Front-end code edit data

· · · ·

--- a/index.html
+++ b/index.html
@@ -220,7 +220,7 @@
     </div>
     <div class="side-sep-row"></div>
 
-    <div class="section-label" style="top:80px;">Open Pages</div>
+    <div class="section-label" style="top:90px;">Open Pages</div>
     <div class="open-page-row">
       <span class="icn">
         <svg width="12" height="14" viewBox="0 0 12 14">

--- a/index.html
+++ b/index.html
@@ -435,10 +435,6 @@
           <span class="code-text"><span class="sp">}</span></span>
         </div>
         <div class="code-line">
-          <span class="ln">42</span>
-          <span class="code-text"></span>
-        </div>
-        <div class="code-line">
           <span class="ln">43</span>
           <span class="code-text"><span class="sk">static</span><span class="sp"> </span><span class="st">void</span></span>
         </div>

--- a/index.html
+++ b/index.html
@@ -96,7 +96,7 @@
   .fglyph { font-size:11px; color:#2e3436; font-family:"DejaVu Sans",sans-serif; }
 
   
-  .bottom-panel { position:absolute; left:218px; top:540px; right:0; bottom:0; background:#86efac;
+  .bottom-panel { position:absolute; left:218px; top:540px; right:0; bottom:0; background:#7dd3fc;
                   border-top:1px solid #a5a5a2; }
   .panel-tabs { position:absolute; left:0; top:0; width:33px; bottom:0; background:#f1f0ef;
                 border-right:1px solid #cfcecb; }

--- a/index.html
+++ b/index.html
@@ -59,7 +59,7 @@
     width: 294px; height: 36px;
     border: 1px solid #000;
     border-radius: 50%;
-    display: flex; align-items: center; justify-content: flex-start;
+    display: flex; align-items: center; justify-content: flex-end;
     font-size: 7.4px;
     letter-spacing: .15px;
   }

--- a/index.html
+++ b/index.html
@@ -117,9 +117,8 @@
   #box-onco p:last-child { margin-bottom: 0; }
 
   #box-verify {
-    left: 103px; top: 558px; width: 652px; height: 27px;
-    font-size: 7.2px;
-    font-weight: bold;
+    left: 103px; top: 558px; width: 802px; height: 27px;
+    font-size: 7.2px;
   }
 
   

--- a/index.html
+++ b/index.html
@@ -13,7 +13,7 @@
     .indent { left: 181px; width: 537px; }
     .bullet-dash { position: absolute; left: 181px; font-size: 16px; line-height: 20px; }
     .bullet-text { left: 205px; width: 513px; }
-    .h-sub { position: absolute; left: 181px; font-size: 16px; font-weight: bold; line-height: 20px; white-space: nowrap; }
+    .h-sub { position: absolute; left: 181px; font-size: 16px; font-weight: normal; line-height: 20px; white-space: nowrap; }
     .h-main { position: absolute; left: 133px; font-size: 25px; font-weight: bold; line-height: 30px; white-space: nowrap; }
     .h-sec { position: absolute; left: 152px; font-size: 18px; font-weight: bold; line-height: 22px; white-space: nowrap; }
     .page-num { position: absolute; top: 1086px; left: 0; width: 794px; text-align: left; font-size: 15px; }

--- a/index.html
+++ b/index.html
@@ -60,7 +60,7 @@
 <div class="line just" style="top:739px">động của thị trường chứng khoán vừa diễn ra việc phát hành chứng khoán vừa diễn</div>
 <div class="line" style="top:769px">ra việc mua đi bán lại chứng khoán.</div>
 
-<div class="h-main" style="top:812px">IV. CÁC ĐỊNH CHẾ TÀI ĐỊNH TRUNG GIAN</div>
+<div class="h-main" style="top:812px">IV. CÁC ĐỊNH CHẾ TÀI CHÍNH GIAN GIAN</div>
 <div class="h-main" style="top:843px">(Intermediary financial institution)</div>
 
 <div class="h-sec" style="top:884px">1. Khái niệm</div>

· · · ·

Directions for this task | Your task is to write out every record exactly.

Your solution |
--- a/index.html
+++ b/index.html
@@ -220,7 +220,7 @@
     </div>
     <div class="side-sep-row"></div>
 
-    <div class="section-label" style="top:80px;">Open Pages</div>
+    <div class="section-label" style="top:90px;">Open Pages</div>
     <div class="open-page-row">
       <span class="icn">
         <svg width="12" height="14" viewBox="0 0 12 14">

--- a/index.html
+++ b/index.html
@@ -435,10 +435,6 @@
           <span class="code-text"><span class="sp">}</span></span>
         </div>
         <div class="code-line">
-          <span class="ln">42</span>
-          <span class="code-text"></span>
-        </div>
-        <div class="code-line">
           <span class="ln">43</span>
           <span class="code-text"><span class="sk">static</span><span class="sp"> </span><span class="st">void</span></span>
         </div>

--- a/index.html
+++ b/index.html
@@ -96,7 +96,7 @@
   .fglyph { font-size:11px; color:#2e3436; font-family:"DejaVu Sans",sans-serif; }
 
   
-  .bottom-panel { position:absolute; left:218px; top:540px; right:0; bottom:0; background:#86efac;
+  .bottom-panel { position:absolute; left:218px; top:540px; right:0; bottom:0; background:#7dd3fc;
                   border-top:1px solid #a5a5a2; }
   .panel-tabs { position:absolute; left:0; top:0; width:33px; bottom:0; background:#f1f0ef;
                 border-right:1px solid #cfcecb; }

--- a/index.html
+++ b/index.html
@@ -59,7 +59,7 @@
     width: 294px; height: 36px;
     border: 1px solid #000;
     border-radius: 50%;
-    display: flex; align-items: center; justify-content: flex-start;
+    display: flex; align-items: center; justify-content: flex-end;
     font-size: 7.4px;
     letter-spacing: .15px;
   }

--- a/index.html
+++ b/index.html
@@ -117,9 +117,8 @@
   #box-onco p:last-child { margin-bottom: 0; }
 
   #box-verify {
-    left: 103px; top: 558px; width: 652px; height: 27px;
-    font-size: 7.2px;
-    font-weight: bold;
+    left: 103px; top: 558px; width: 802px; height: 27px;
+    font-size: 7.2px;
   }
 
   

--- a/index.html
+++ b/index.html
@@ -13,7 +13,7 @@
     .indent { left: 181px; width: 537px; }
     .bullet-dash { position: absolute; left: 181px; font-size: 16px; line-height: 20px; }
     .bullet-text { left: 205px; width: 513px; }
-    .h-sub { position: absolute; left: 181px; font-size: 16px; font-weight: bold; line-height: 20px; white-space: nowrap; }
+    .h-sub { position: absolute; left: 181px; font-size: 16px; font-weight: normal; line-height: 20px; white-space: nowrap; }
     .h-main { position: absolute; left: 133px; font-size: 25px; font-weight: bold; line-height: 30px; white-space: nowrap; }
     .h-sec { position: absolute; left: 152px; font-size: 18px; font-weight: bold; line-height: 22px; white-space: nowrap; }
     .page-num { position: absolute; top: 1086px; left: 0; width: 794px; text-align: left; font-size: 15px; }

--- a/index.html
+++ b/index.html
@@ -60,7 +60,7 @@
 <div class="line just" style="top:739px">động của thị trường chứng khoán vừa diễn ra việc phát hành chứng khoán vừa diễn</div>
 <div class="line" style="top:769px">ra việc mua đi bán lại chứng khoán.</div>
 
-<div class="h-main" style="top:812px">IV. CÁC ĐỊNH CHẾ TÀI ĐỊNH TRUNG GIAN</div>
+<div class="h-main" style="top:812px">IV. CÁC ĐỊNH CHẾ TÀI CHÍNH GIAN GIAN</div>
 <div class="h-main" style="top:843px">(Intermediary financial institution)</div>
 
 <div class="h-sec" style="top:884px">1. Khái niệm</div>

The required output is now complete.